When the CEO asks questions such as...
- How can we bring products to market faster?
- What can we do to eliminate development mistakes?
- How can we ramp up sales faster and lower the overall cost of sales and marketing?
- How can we improve our customer retention and referral rates?
- What can we do to create better product margins?
...the CEO is asking product-marketing-related questions. These questions go to the heart and soul of marketing and actually go beyond what Marketing has evolved into—a function that has come to mean communicating the company's message and creating and implementing a product promotion strategy.
But if this is all Marketing has become, then Marketing has lost its way and is no longer doing its job for the organization.

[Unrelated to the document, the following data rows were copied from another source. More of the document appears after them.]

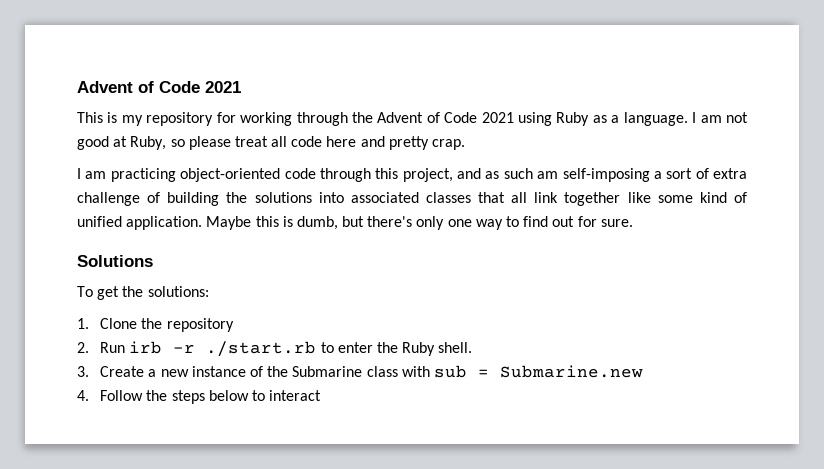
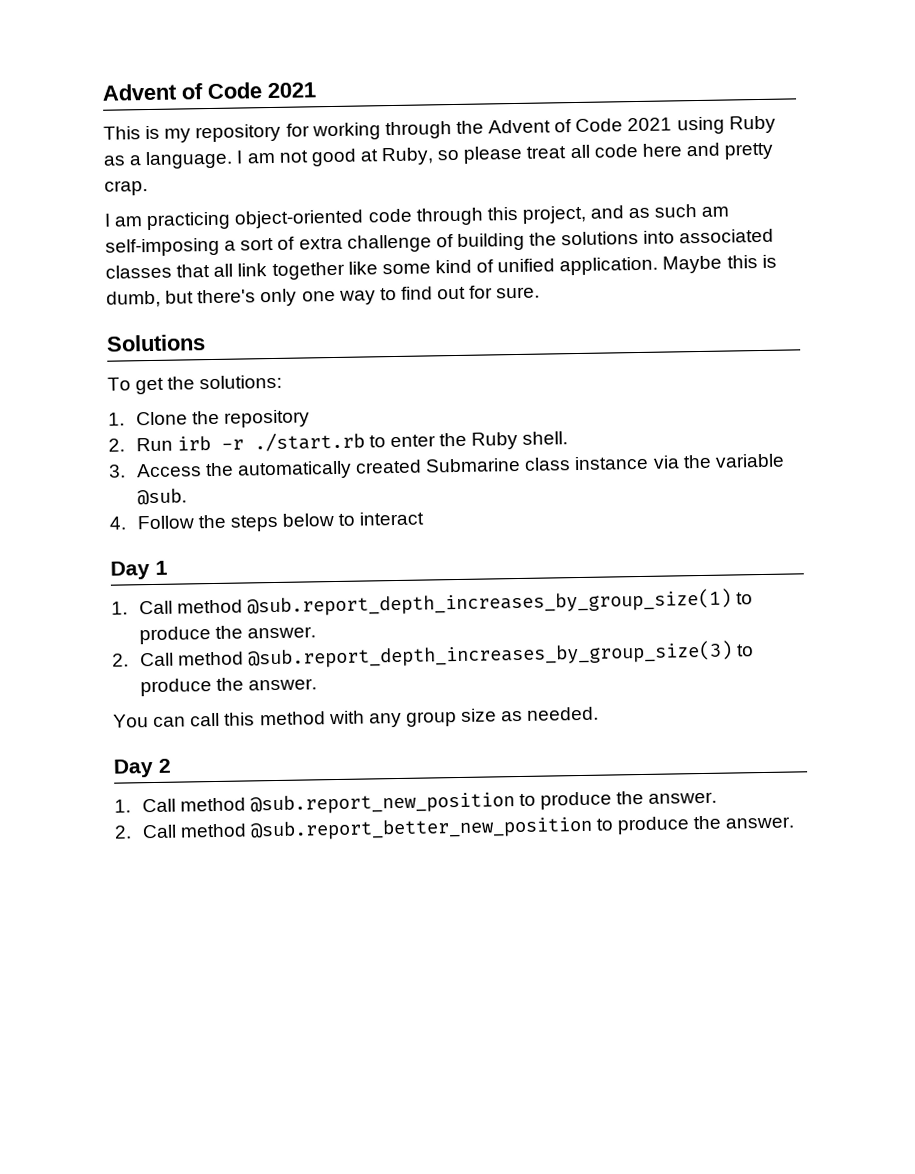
- 3. Create a new instance of the Submarine class with sub = Submarine.new
+ 3. Access the automatically created Submarine class instance via the variable @sub.
+ Day 1
+ 1. Call method @sub.report_depth_increases_by_group_size(1) to produce the answer.
+ 2. Call method @sub.report_depth_increases_by_group_size(3) to produce the answer.
+ You can call this method with any group size as needed.
+ Day 2
+ 1. Call method @sub.report_new_position to produce the answer.
+ 2. Call method @sub.report_better_new_position to produce the answer.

Peter Drucker, the father of contemporary management, said "the aim of marketing is to know and understand the customer so well the product or service fits him and sells itself."
The essence of marketing requires that Marketing understand the market problem, enabling the company to create products people want to buy. Understanding the market problem is what drives product decisions, the messaging for these products, the key elements of selling, and Marketing's ability to encourage people to buy from your company.
From this perspective, marketing is knowing what to build and for whom; subsequently, a market-driven customer-centric product strategy can be defined.
This competency of defining and bringing market-driven customer-centric products to market use to reside within what was traditionally known as product marketing, a role that is disappearing from the marketing function.
Yet if marketing is knowing what to build and for whom, then this role, regardless of what we call it, is at the cornerstone of everything we do in marketing. Without this capability, Marketing will fail.